Um levantamento recente, com base nos dados do Censo 2022, revelou a preocupante situação da acessibilidade em Rio Branco. O estudo, divulgado na última semana, mostrou que mais de 63% das ruas da capital acreana não oferecem rampas adequadas para cadeirantes. A pesquisa, que analisou as condições do entorno dos domicílios, também destacou outras deficiências na infraestrutura urbana.

De acordo com o levantamento, 88,57% da população de Rio Branco (aproximadamente 102.244 moradores) vive em áreas sem acesso adequado a pontos de ônibus, representando um grave problema de mobilidade para boa parte da população. Em contraste, pouco mais de 11% dos moradores (cerca de 13 mil pessoas) têm acesso garantido ao serviço de transporte público.

O estudo, divulgado na última semana, mostrou que mais de 63% das ruas da capital acreana não oferecem rampas adequadas para cadeirantes / Foto: Reprodução

Quando o assunto é pavimentação, quase 100 mil rio-branquenses residem em ruas pavimentadas, enquanto 15.766 pessoas, ou 13,66% da população, enfrentam ruas sem asfalto ou tijolos, contribuindo para a dificuldade de locomoção na cidade.
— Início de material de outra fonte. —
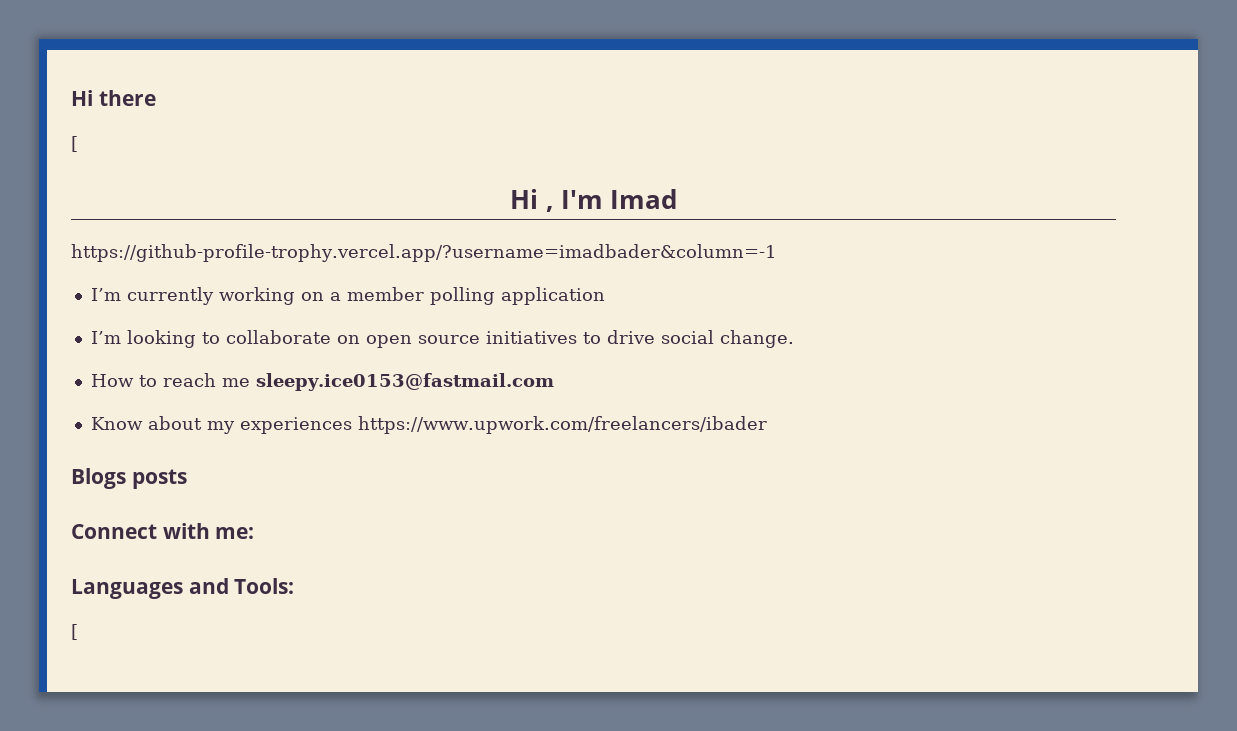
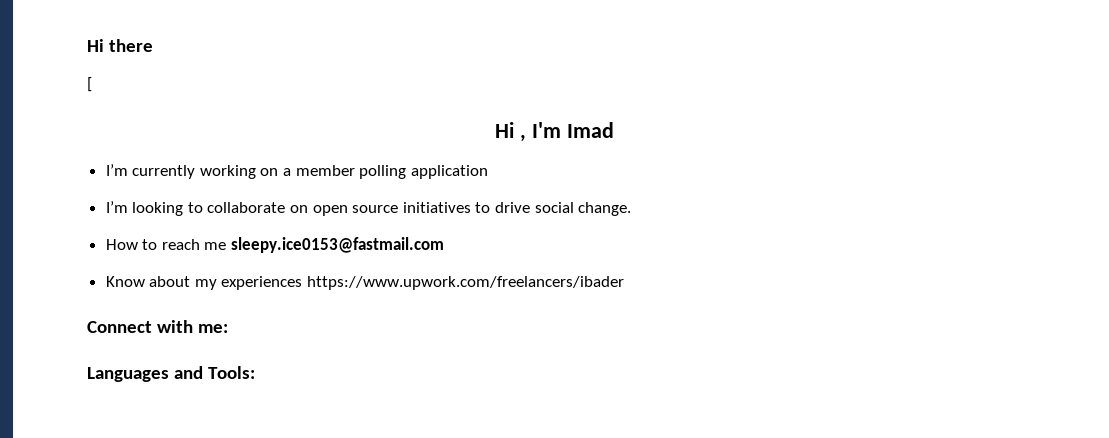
[71,244,776,262] // https://github-profile-trophy.vercel.app/?username=imadbader&column=-1 -> (614, 130) none
[71,468,187,489] // Blogs posts -> (625, 283) none
[71,624,78,640] // [ -> (255, 372) none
Outro dado alarmante é a falta de sinalização para bicicletas. Apesar de Rio Branco contar com diversas ciclovias, o estudo revelou que 95,75% das vias não possuem a sinalização adequada para o tráfego de bicicletas. Apenas 4% da população se beneficia de vias com a infraestrutura necessária para ciclistas.

Em relação às calçadas, 78,68% dos moradores residem em ruas com calçadas, mas 71,43% dessas vias apresentam obstáculos, impedindo o tráfego adequado de cadeirantes e pessoas com mobilidade reduzida. Esse cenário reflete uma falta de acessibilidade em diversos pontos da cidade.

Um dos dados mais preocupantes foi a ausência de rampas para cadeirantes. Apenas 15,19% das vias de Rio Branco contam com o serviço, enquanto 63,49% das ruas não oferecem qualquer tipo de rampa, o que evidencia a dificuldade de locomoção para quem depende dessas estruturas.